The reigning king of dark comedies for 2014, “The Double’ picks up where “The Office” leaves off
Writer/director Richard Ayoade’s second film follows up his well-received “Submarine” with a gutsy adaptation of Dostoevsky’s redoubtable novel. Starring Jesse Eisenberg and Mia Wasikowska, the film trots out a remarkable cast of famous actors, even more remarkable for their appearing in parts so diverse and bizarre that they may go unnoticed.

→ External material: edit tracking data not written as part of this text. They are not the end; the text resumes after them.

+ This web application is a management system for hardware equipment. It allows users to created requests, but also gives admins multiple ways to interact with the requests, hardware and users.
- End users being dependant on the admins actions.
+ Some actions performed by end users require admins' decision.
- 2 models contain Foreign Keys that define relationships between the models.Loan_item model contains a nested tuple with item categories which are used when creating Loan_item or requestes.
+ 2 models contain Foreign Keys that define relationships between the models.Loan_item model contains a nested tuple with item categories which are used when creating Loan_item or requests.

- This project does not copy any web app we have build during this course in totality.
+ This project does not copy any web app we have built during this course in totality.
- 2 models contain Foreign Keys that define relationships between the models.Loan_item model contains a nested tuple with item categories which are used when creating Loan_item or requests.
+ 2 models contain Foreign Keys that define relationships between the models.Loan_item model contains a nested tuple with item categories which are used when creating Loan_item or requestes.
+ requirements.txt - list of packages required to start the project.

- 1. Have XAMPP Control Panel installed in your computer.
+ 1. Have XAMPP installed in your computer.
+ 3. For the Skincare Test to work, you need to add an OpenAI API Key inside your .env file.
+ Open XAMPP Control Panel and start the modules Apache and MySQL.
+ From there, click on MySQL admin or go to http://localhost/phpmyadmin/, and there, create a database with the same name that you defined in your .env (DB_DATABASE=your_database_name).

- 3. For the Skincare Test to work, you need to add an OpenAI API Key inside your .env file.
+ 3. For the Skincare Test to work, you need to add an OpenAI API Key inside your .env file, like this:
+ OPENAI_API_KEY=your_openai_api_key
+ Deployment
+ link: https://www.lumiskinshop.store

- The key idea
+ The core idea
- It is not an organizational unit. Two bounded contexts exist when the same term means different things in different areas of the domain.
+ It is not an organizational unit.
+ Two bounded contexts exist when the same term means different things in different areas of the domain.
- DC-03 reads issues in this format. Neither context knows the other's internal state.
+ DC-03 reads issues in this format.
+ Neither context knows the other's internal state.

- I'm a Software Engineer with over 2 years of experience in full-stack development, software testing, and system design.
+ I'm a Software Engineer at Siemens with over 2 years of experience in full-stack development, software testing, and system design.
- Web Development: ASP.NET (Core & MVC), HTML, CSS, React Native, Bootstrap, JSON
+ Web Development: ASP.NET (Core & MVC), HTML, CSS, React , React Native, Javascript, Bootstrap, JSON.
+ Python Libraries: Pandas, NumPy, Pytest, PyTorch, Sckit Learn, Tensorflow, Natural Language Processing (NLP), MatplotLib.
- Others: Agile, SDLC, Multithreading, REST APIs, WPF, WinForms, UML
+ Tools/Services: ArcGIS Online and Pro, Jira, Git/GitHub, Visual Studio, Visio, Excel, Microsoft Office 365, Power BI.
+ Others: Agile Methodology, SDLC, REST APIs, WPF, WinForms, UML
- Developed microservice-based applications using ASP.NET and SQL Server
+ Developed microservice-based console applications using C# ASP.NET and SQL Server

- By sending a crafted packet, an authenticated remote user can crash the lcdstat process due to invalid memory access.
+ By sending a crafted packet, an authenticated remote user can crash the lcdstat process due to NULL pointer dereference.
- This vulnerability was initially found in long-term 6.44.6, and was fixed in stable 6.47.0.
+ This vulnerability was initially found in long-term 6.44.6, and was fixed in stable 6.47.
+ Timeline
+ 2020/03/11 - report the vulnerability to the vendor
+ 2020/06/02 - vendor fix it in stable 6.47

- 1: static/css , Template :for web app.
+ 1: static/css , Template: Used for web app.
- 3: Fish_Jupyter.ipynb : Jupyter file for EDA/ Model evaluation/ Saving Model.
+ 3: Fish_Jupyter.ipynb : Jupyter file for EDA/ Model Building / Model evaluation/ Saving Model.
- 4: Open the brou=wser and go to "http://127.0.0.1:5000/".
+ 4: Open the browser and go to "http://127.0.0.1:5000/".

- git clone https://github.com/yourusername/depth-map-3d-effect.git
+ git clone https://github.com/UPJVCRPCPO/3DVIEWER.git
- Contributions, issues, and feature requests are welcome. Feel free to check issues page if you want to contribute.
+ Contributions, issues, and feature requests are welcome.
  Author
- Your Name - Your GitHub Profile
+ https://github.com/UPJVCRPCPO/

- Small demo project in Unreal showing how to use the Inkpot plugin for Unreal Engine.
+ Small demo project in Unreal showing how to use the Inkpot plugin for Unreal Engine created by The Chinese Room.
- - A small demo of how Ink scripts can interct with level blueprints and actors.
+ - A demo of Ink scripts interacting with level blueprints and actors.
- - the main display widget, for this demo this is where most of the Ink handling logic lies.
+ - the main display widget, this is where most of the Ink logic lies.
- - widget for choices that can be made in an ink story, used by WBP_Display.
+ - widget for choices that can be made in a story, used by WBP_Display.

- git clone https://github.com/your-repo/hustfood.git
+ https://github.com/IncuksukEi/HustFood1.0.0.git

Jesse Eisenberg plays anonymous office worker, brick in the wall, and cog in the machine Simon. Simon works in a glassed-in cubicle reminiscent of the sort of hard-edged, half-private environs that represented a transition from a room full of bodies to the current fuzzier more personalized work spaces. His boss, Mr. Papadopoulos, appears in the doorway of the cubicle like a giant pumpkin on Halloween. The carved features of his leering mug radiating bullying oppression like a police siren closing in on bums huddled around a campfire next to the railroad. Film viewers do not get many chances to see Wallace Shawn kick loose the way he does in this phantasmagoric depiction of modern society spiraling out of control. If you have an ounce of love for that great actor, see this film at all costs.
Simon pines for the girl in the copy room, Hannah (Wasikowska). Of course, he will never have her because he is too much of a wimp, too concerned about doing the right thing and too afraid of the ultimate fury of The Colonel (James fox), who rules like the Wizard of Oz, behind many closed doors. Those who violate the rules are sent off to some sort of ill-defined brain-attitude recycling center where they are converted into either zombies or cat kibbles, depending on the degree of correction required.
After a few opening scenes, Simon’s double arrives at the office in the person of James. James is the polar opposite of Simon. He has every ounce of style and grace that Simon lacks and he has the courage to stand up to anybody at any time. Everything he does turns out to be successful, even when brazenly stripping Simon of what little success he might claim in the most menial of venues. Simon gets no breaks; James gets breaks without even trying. James seems to have immediate and inherent access to the top levels of power and authority. He is on a first name basis with The Colonel and his inner circle, a group to which Simon is barely allowed to deliver coffee. Naturally, every woman in the office that Simon even thought of desiring falls immediately and totally for James.
The more that Simon knows about James, the more his personality seems to be eaten alive by the man. Confronted with what he could be, and what he is not, Simon slowly, irreversibly, seems to be giving up his personality to the other man. The viewer is drawn into Simon’s fight to preserve his own integrity and identity in the face of overwhelming odds. Although everything James does is wrong, he always seems to win. How long is one expected to fight against such outrageous fortune?
The staging and cinematic style of this flick is over the top, as it must be to convey as fantastic a story as Dostoevsky laid down on the printed page. Grand-Guignol gives way to Expressionist as camera angles and perspective become ever more bizarre and unimaginable. As reality gives way to insanity, the viewer is left with increasing diminishing undesirable alternatives.
Popping up at unexpected intervals like breakfast cereal commercials during a TV showing of “Carrie,” a wonderfully casted group of stars populates Simon’s increasingly irrational world. Yasmin Paige, Noah Taylor, James Fox, Cathy Moriarty, Chris O’Dowd, Sally Hawkins, Craig Roberts and Paddy Considine float in and out of Simon’s life, offering helpful advice and dire warnings about what will happen if he is not able to come to grips with his situation, which is an impossible situation to grasp from the beginning. The question becomes one of the feasibility of maintaining a rational viewpoint in an irrational world. Even more to the point, the question of the desirability of maintaining a rational viewpoint in an irrational world. Perhaps James has adapted and Simon has not. James is the dinosaur headed for extinction, or reprogramming by the power structure. Simon finds the world at his doorstep.